-- PROMPT --
Transcribe the records below in their entirety, and leave out each image.

BEGIN DATA SHOWN

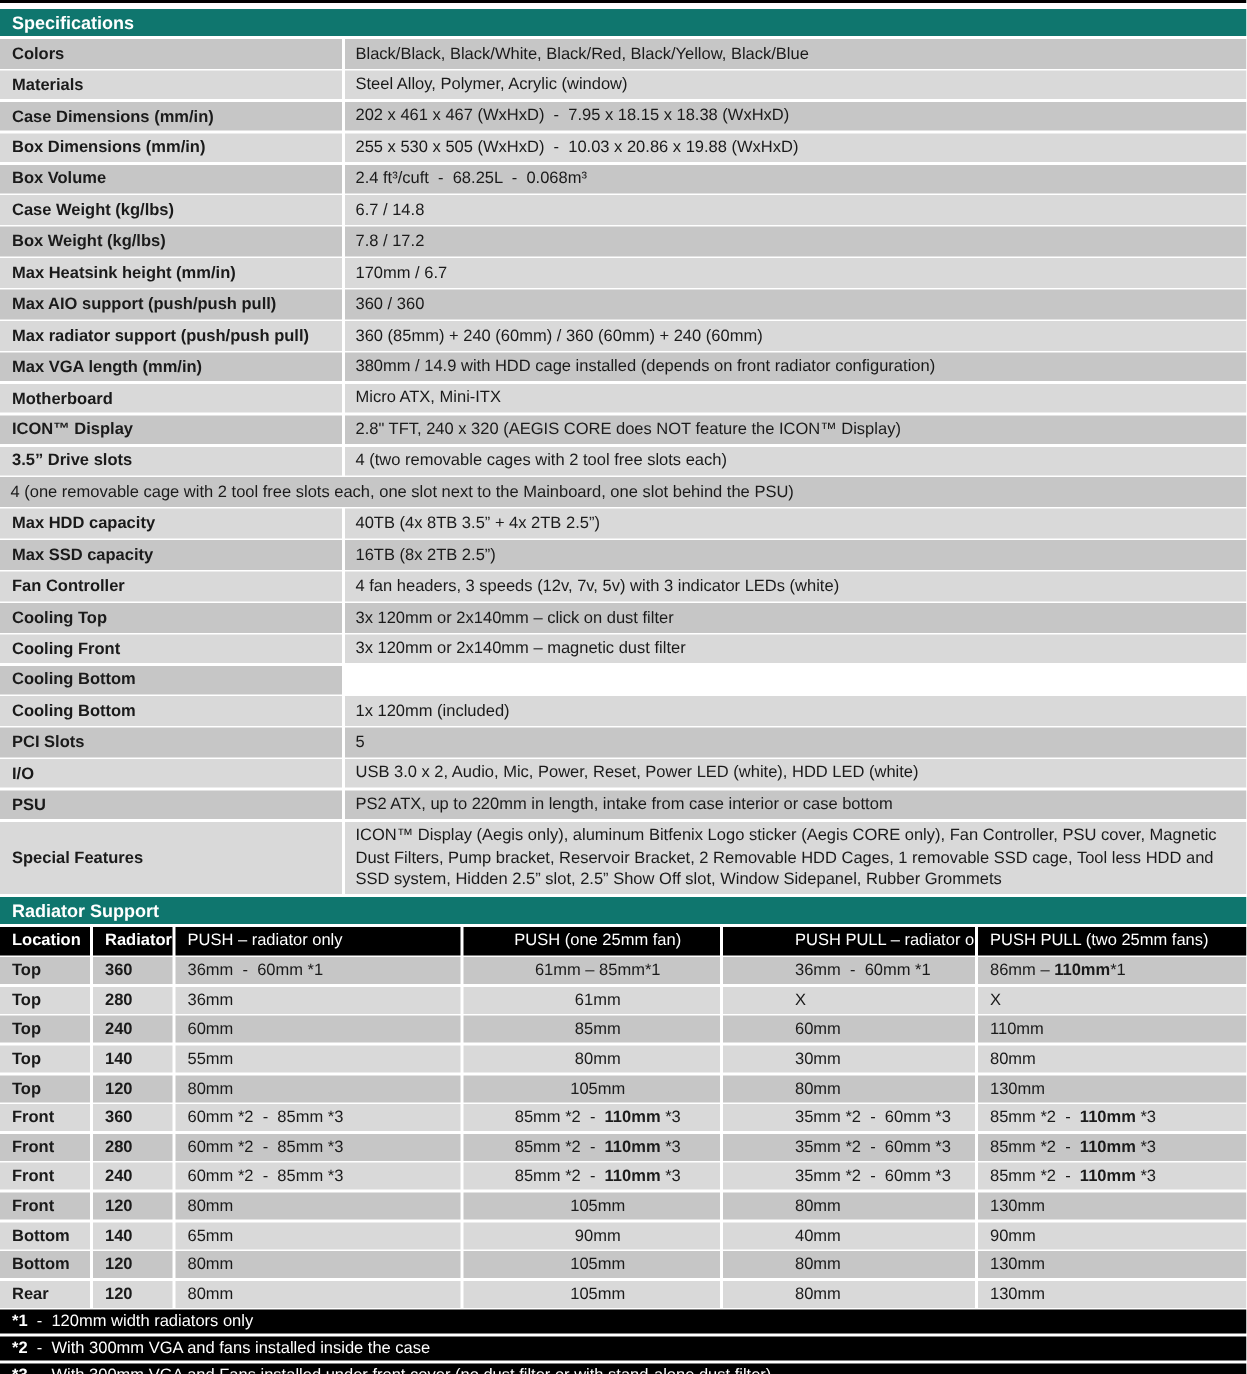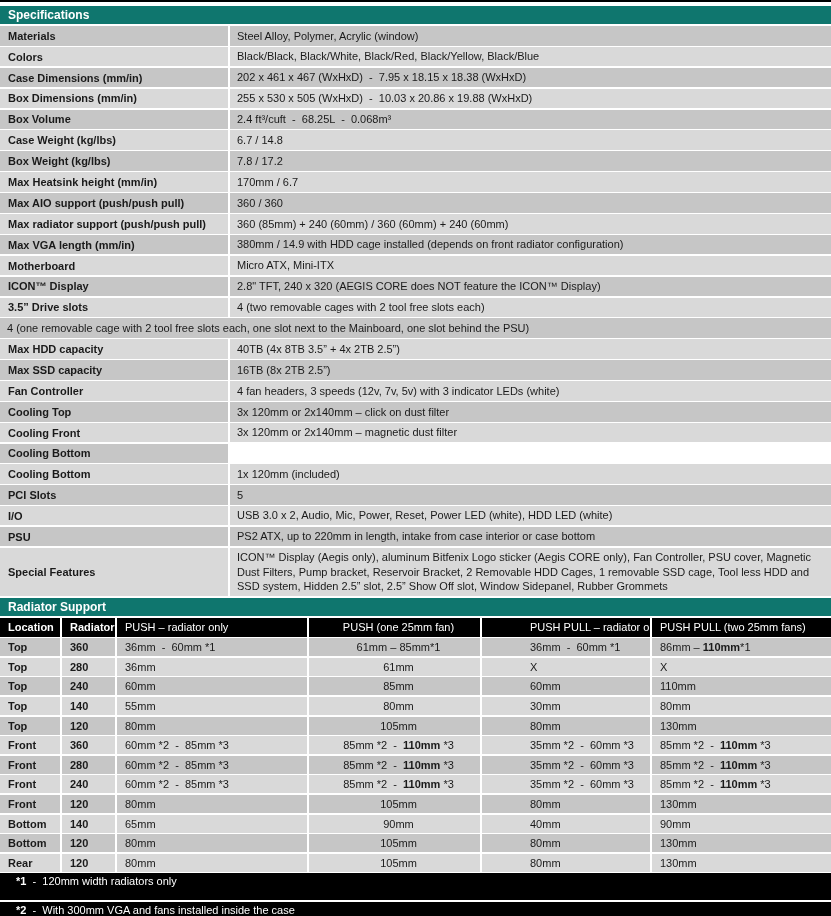--- a/index.html
+++ b/index.html
@@ -58,41 +58,41 @@
   .col-rad { width: 53px; font-weight: bold; }
   .col-p1  { width: 190px; }
   .col-p2  { width: 171px; text-align: center; }
   .col-p3  { width: 168px; padding-left: 48px; }
   .col-p4  { flex: 1; }
   .rad-header-row .col-loc, .rad-header-row .col-rad { font-weight: bold; }
   .b { font-weight: bold; }
   
   .footnote {
     background: #000; color: #fff;
-    height: 27px; line-height: 17.5px;
-    padding-left: 16px; margin-bottom: 1.6px;
+    height: 16px; line-height: 17.5px;
+    padding-left: 8px; margin-bottom: 1.6px;
     white-space: pre;
   }
   .footnote:last-child { margin-bottom: 0; }
 </style>
 </head>
 <body>
 
 <div class="topline"></div>
 
 <div class="section-header">Specifications</div>
 
 <div class="spec-table">
     <div class="spec-row">
+      <div class="spec-label">Colors</div>
+      <div class="spec-value"><span>Black/Black, Black/White, Black/Red, Black/Yellow, Black/Blue</span></div>
+    </div>
+    <div class="spec-row">
       <div class="spec-label">Materials</div>
       <div class="spec-value"><span>Steel Alloy, Polymer, Acrylic (window)</span></div>
-    </div>
-    <div class="spec-row">
-      <div class="spec-label">Colors</div>
-      <div class="spec-value"><span>Black/Black, Black/White, Black/Red, Black/Yellow, Black/Blue</span></div>
     </div>
     <div class="spec-row">
       <div class="spec-label">Case Dimensions (mm/in)</div>
       <div class="spec-value"><span>202 x 461 x 467 (WxHxD)  -  7.95 x 18.15 x 18.38 (WxHxD)</span></div>
     </div>
     <div class="spec-row">
       <div class="spec-label">Box Dimensions (mm/in)</div>
       <div class="spec-value"><span>255 x 530 x 505 (WxHxD)  -  10.03 x 20.86 x 19.88 (WxHxD)</span></div>
     </div>
     <div class="spec-row">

END DATA SHOWN

-- RESPONSE FOR THIS EXERCISE --
--- a/index.html
+++ b/index.html
@@ -58,41 +58,41 @@
   .col-rad { width: 53px; font-weight: bold; }
   .col-p1  { width: 190px; }
   .col-p2  { width: 171px; text-align: center; }
   .col-p3  { width: 168px; padding-left: 48px; }
   .col-p4  { flex: 1; }
   .rad-header-row .col-loc, .rad-header-row .col-rad { font-weight: bold; }
   .b { font-weight: bold; }
   
   .footnote {
     background: #000; color: #fff;
-    height: 27px; line-height: 17.5px;
-    padding-left: 16px; margin-bottom: 1.6px;
+    height: 16px; line-height: 17.5px;
+    padding-left: 8px; margin-bottom: 1.6px;
     white-space: pre;
   }
   .footnote:last-child { margin-bottom: 0; }
 </style>
 </head>
 <body>
 
 <div class="topline"></div>
 
 <div class="section-header">Specifications</div>
 
 <div class="spec-table">
     <div class="spec-row">
+      <div class="spec-label">Colors</div>
+      <div class="spec-value"><span>Black/Black, Black/White, Black/Red, Black/Yellow, Black/Blue</span></div>
+    </div>
+    <div class="spec-row">
       <div class="spec-label">Materials</div>
       <div class="spec-value"><span>Steel Alloy, Polymer, Acrylic (window)</span></div>
-    </div>
-    <div class="spec-row">
-      <div class="spec-label">Colors</div>
-      <div class="spec-value"><span>Black/Black, Black/White, Black/Red, Black/Yellow, Black/Blue</span></div>
     </div>
     <div class="spec-row">
       <div class="spec-label">Case Dimensions (mm/in)</div>
       <div class="spec-value"><span>202 x 461 x 467 (WxHxD)  -  7.95 x 18.15 x 18.38 (WxHxD)</span></div>
     </div>
     <div class="spec-row">
       <div class="spec-label">Box Dimensions (mm/in)</div>
       <div class="spec-value"><span>255 x 530 x 505 (WxHxD)  -  10.03 x 20.86 x 19.88 (WxHxD)</span></div>
     </div>
     <div class="spec-row">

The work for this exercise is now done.